4. Tidak melihat kedalam rumah
Saat di persilahkan masuk ke dalam rumah, hendaknya tetap di tempat kita dipersilakan duduk saja. Tidak perlu mata kita melihat-lihat ke dalam isi rumah, atau bahkan sampai kita masuk lebih dalam dan melihat-lihat isi rumah orang yang kita datangi. Melihat isi rumah juga tidak diperkenankan saat mengetuk pintu. Bahkan sang pemilik rumah diperbolehkan mencukil mata orang yang melongok ke dalam.
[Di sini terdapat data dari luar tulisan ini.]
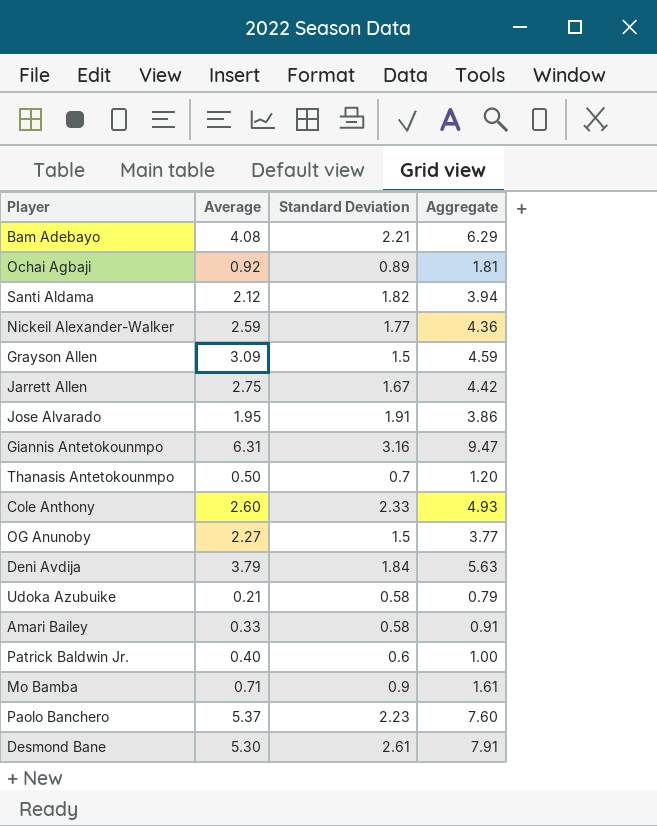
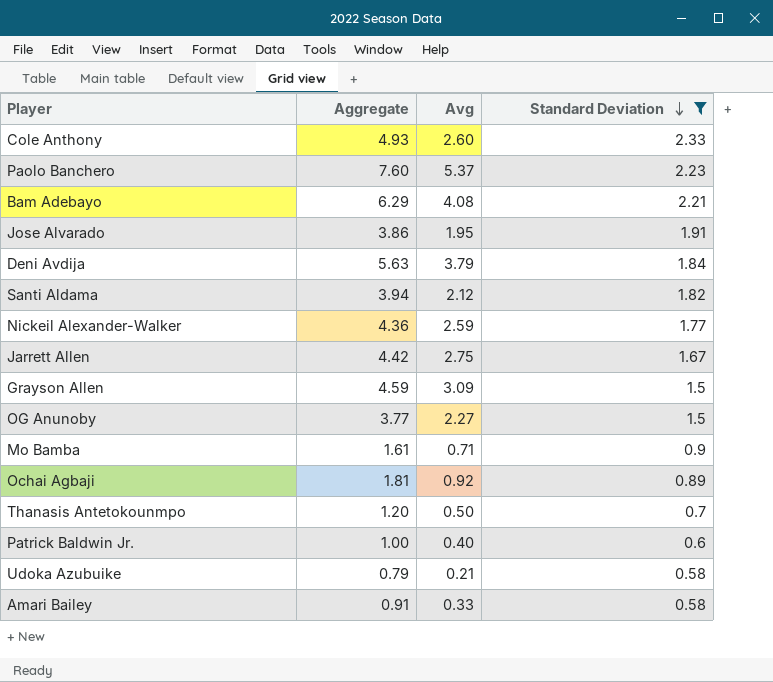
filter: none -> Standard Deviation <= 2.33
row order: none -> Standard Deviation descending
column Aggregate | position: 4 -> 2
column name: Average -> Avg

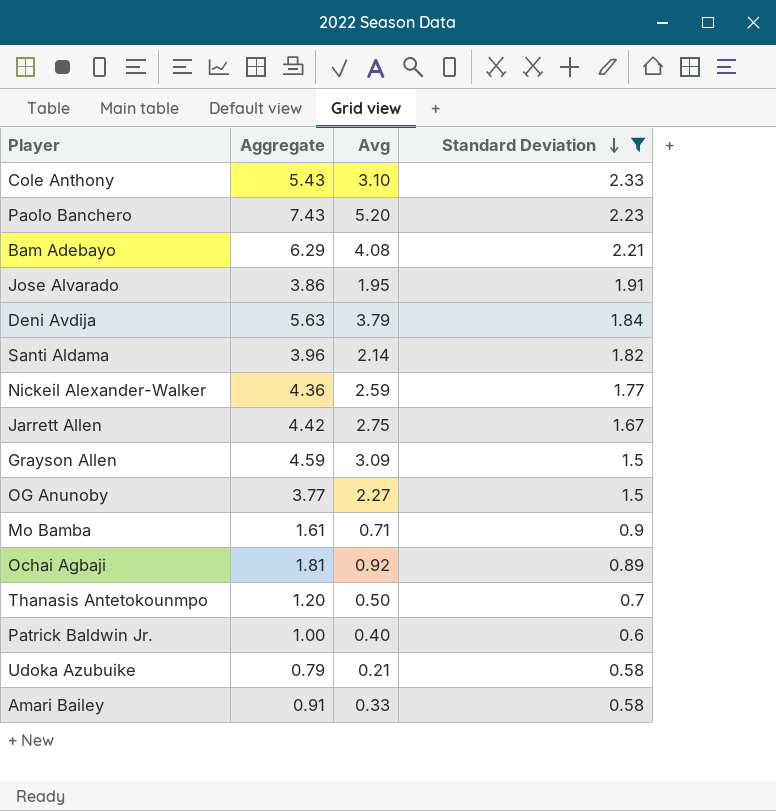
Cole Anthony | Aggregate: 4.93 -> 5.43
Cole Anthony | Avg: 2.60 -> 3.10
Paolo Banchero | Aggregate: 7.60 -> 7.43
Paolo Banchero | Avg: 5.37 -> 5.20
Santi Aldama | Aggregate: 3.94 -> 3.96
Santi Aldama | Avg: 2.12 -> 2.14

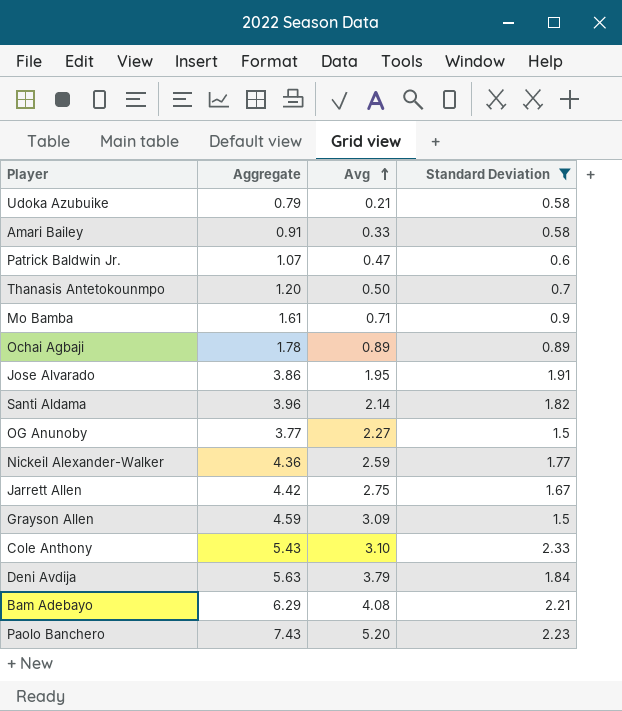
row order: Standard Deviation descending -> Avg ascending
Patrick Baldwin Jr. | Aggregate: 1.00 -> 1.07
Patrick Baldwin Jr. | Avg: 0.40 -> 0.47
Ochai Agbaji | Aggregate: 1.81 -> 1.78
Ochai Agbaji | Avg: 0.92 -> 0.89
Hal ini seperti yang dijelaskan dalam hadis berikut, “Andaikan ada orang melihatmu di rumah tanpa izin, engkau melemparnya dengan batu kecil lalu kamu cungkil matanya, maka tidak ada dosa bagimu.” (HR. Bukhari Kitabul Isti’dzan).
5. Duduk ditempat yang tersedia sebelum berbicara
Sebagai seorang tamu, sudah sepantasnya kita menjaga sopan santun kita, agar tidak membuat tuan rumah marah dan tidak berkenan atas kehadiran kita. Selain meminta izin, duduk juga harus diperhatikan dalam pajaga. Ketika sudah diizinkan masuk ke dalam rumah, maka hendaknya kita duduk atau menempati tempat yang telah disediakan dan dipersilakan oleh tuan rumah. Hal ini sesuai dengan hadits berikut, “Dari Mu’awiyah bin Hudaij, ia berkata, Saya pernah meminta izin menemui Umar RA, Orang-orang lalu berkata, Duduklah ditempatmu sampai ia keluar menemuimu! Maka aku duduk di dekat pintunya hingga beliau keluar menemuiku.” (HR Bukhari).
6. Menjawab dengan jelas
Adakalanya saat melakukan pajaga, tuan rumah mengajukan beberapa pertanyaan. Seperti menanyakan apa maksud kedatangan kita atau siapakah kita, atau saat kita ditanya mencari siapa, maka menjadi kewajiban bagi pande pajaga menjawab semua pertanyaannya dengan jujur dan jelas. Dalam sebuah hadits diriwayatkan, “Dari Jabir bin Abdillah, ia berkata, Aku meminta izin untuk bertemu Rasulullah SAW, lalu beliau bertanya dari dalam rumah, Siapa itu?. Aku menjawab, Saya! Beliau bersabda, Saya! Saya! Seolah beliau membenci hal tersebut” (HR Bukhari dan Muslim).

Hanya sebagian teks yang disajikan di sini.